*RECORDS PROVIDED*
┌────────
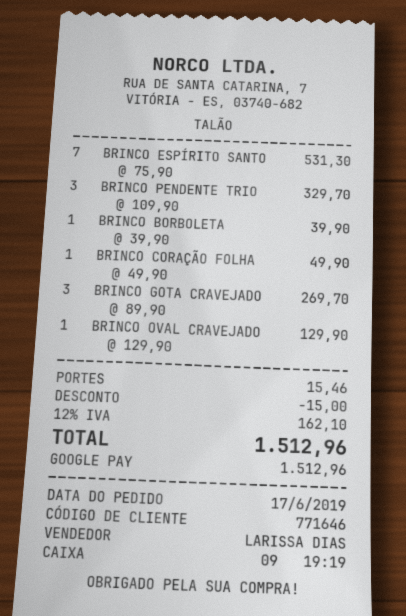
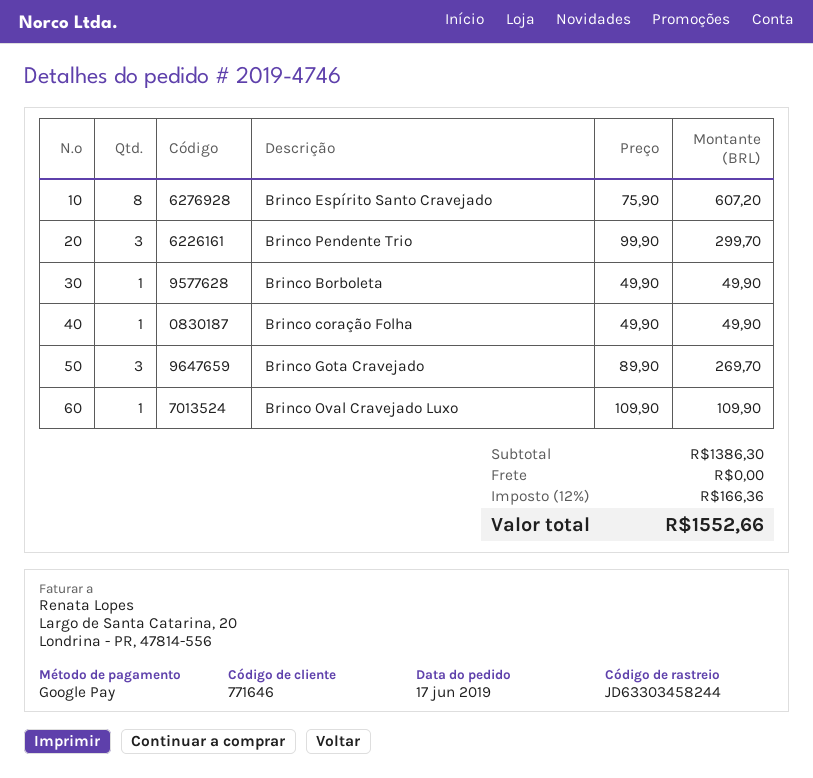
BRINCO ESPÍRITO SANTO: 7 x 75.90 = 531.30 -> 8 x 75.90 = 607.20
BRINCO PENDENTE TRIO: 3 x 109.90 = 329.70 -> 3 x 99.90 = 299.70
BRINCO BORBOLETA: 1 x 39.90 = 39.90 -> 1 x 49.90 = 49.90
BRINCO OVAL CRAVEJADO: 1 x 129.90 = 129.90 -> 1 x 109.90 = 109.90
discount: 15.00 -> none
shipping: 15.46 -> 0.00
tax: 12% = 162.10 -> 12% = 166.36
total: 1512.96 -> 1552.66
└────────
*TASK DIRECTIONS*
Print the listing exactly, images excluded.

*ANSWER AREA*
BRINCO ESPÍRITO SANTO: 7 x 75.90 = 531.30 -> 8 x 75.90 = 607.20
BRINCO PENDENTE TRIO: 3 x 109.90 = 329.70 -> 3 x 99.90 = 299.70
BRINCO BORBOLETA: 1 x 39.90 = 39.90 -> 1 x 49.90 = 49.90
BRINCO OVAL CRAVEJADO: 1 x 129.90 = 129.90 -> 1 x 109.90 = 109.90
discount: 15.00 -> none
shipping: 15.46 -> 0.00
tax: 12% = 162.10 -> 12% = 166.36
total: 1512.96 -> 1552.66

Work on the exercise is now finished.